The Tea Party Dog That Didn’t Bite?

February 2, 2010 3:35 a.m.

Are Republicans really in danger of being selectively picked off by tea party candidates?

Moderate GOP candidates across the country are closely watching today’s Republican primary for the U.S. Senate, where a centrist Rep. Mark Kirk is poised to beat out two conservatives who have the backing of the tea party movement.

And if Kirk pulls it out tonight as he’s expected to, a sigh of relief will be heard from Lynchburg, Va. to Seattle.The meme since the NY-23 kerfuffle has been that Republicans will face contested primaries in dozens of their races, and an emboldened tea party movement will give establishment candidates the boot and potentially hand easy wins to the Democrats.

The evidence had been adding up – with tea party candidates popping up in Pennsylvania and Texas and conservative groups targeting moderate Republicans in California and Florida.

But Kirk holds a steady lead in our TPMPolltracker average over two tea party-backed challengers Patrick Hughes and Judge Don Lowery despite all those efforts. Republicans in Washington expect him to emerge the nominee and shake off the tea party fears for the GOP nationwide.

“This blows a hole in that whole narrative,” said Brian Walsh, a spokesman for the National Republican Senatorial Campaign Committee.

Walsh said the Democrats have enjoyed painting a picture of a fractured party pulled in different directions by tea party movements, but it’s really about whether the candidate with the “R” after his or her name is victorious in November.

He also pointed out there are tough Democratic fights in Pennsylvania, Colorado and Ohio.

As we’ve reported, Kirk was once a barometer for the middle but has tacked to the right during the primary. Democrats are happy either way – if he loses, they think a tea partier would be easier to defeat and if he wins they will portray him as a flip-flopper in the general election.

With just one day left in the race, TPMDC tracked down tea party organizers in Illinois who all dismissed the polls as not capturing voters’ anger or the lack of support Kirk holds downstate.
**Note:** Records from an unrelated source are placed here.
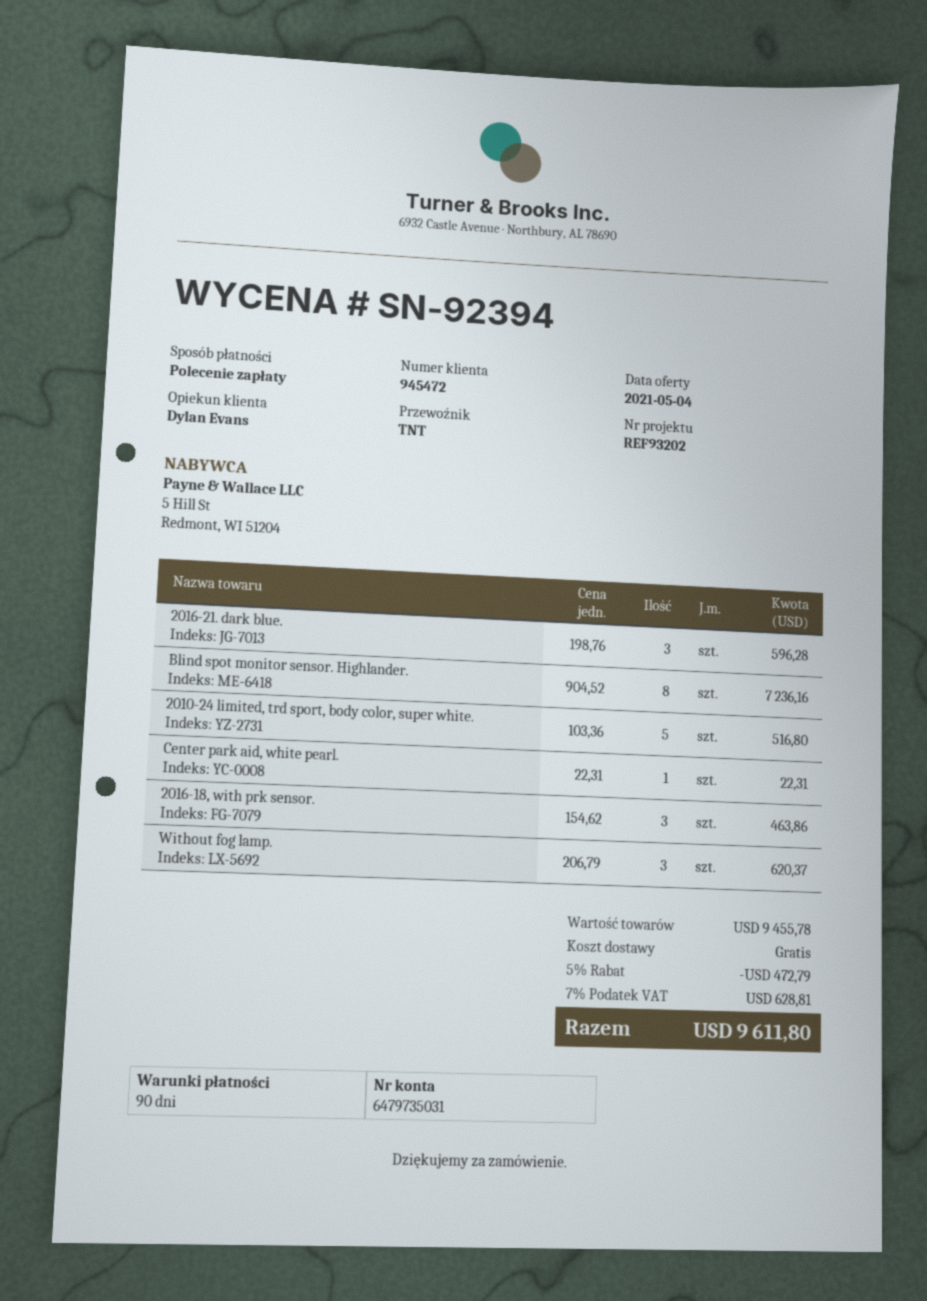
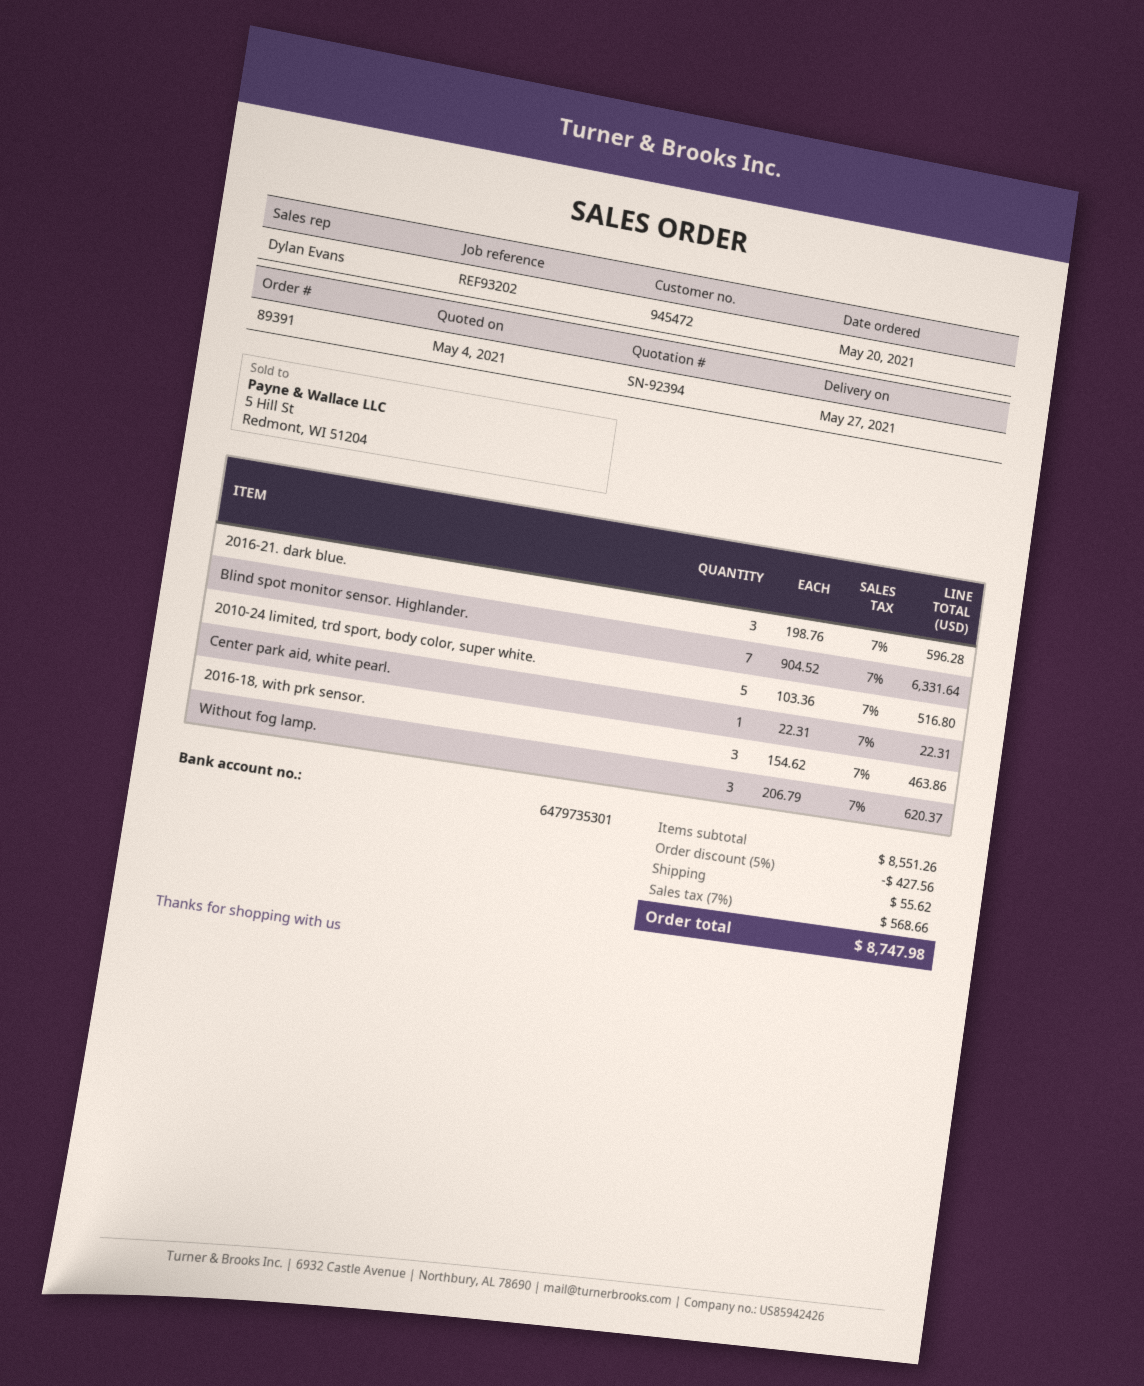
bank account: 6479735031 -> 6479735301
Blind spot monitor sensor. Highlander.: 8 x 904.52 = 7236.16 -> 7 x 904.52 = 6331.64
subtotal: 9455.78 -> 8551.26
discount: 5% = 472.79 -> 5% = 427.56
shipping: 0.00 -> 55.62
tax: 7% = 628.81 -> 7% = 568.66
total: 9611.80 -> 8747.98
“If Mark Kirk wins that is okay, that just means we’ve got a lot more work to do,” said Rhonda Linders, an activist with the Alton Tea Party near the Missouri border. “We’ll just keep fighthing for the next one, which will be Sen. Dick Durbin in 2014.”

Tea party organizer Ralph Sprovier, from a Chicago suburb, said Kirk may win in part because this election was so early in the year and there wasn’t enough time to get organized.

“I don’t think it’s going to give us a true understanding of how powerful the tea parties are, until we get to August when Florida will be choosing between Charlie Crist and Marco Rubio, and when we will for sure have stopped the agenda in Washington.”

Sprovier was referring to the Republican primary candidates for Senate, where an insurgent and more conservative Rubio is winning national attention and showing a lot of strength in the polls.

Since everyone in Illinois kept citing Crist-Rubio as the real tea party test, I also checked in with Robert Brown, chairman of the Nassau, Florida Republican Party. He said no one in the Sunshine State is paying attention to Illinois, and also said he hasn’t seen much tea party influence on the ground yet.

“These races aren’t nationalized,” the chairman said.

Though there is little apparent tea party activity, Floridians said Sen. Jim DeMint’s Senate Conservatives Fund has swayed voters by backing Rubio as the true conservative over Crist, who has been criticized for supporting President Obama.

Tea partiers say they are emboldened by the Massachusetts win – where national tea party organizations flooded the state with money and manpower for Republican Scott Brown – but Brown himself cautioned against drawing significance from his victory.

“You are making an assumption that the Tea Party movement was influential, and I have to respectfully disagree. It was everybody. I had a plurality,” Brown (R-MA) said on ABC’s “This Week” on Sunday.

Another detail comes in the form of a new poll Evan reported on yesterday:

Though the numbers would seem to bode well for the GOP, which is more closely aligned with Tea Party than the Democrats are, the poll could actually cause heartburn for Republicans hoping for big victories this fall. When lined up against a Democrat and a Republican on a generic congressional ballot, 8% said they’d pull the lever for a third, Tea Party candidate enough to give the Democrats the win in a three-way race. The Democrats won the hypothetical matchup 31-26-8, with 35% undecided.

In a twist, the Illinois tea partiers have hope that Adam Andrzejewski, their candidate for the Republican nomination for governor, could pull out a victory today. He was endorsed by conservative commentators Glenn Beck and Rush Limbaugh and has gained in recent polling, though he still trails the other candidates.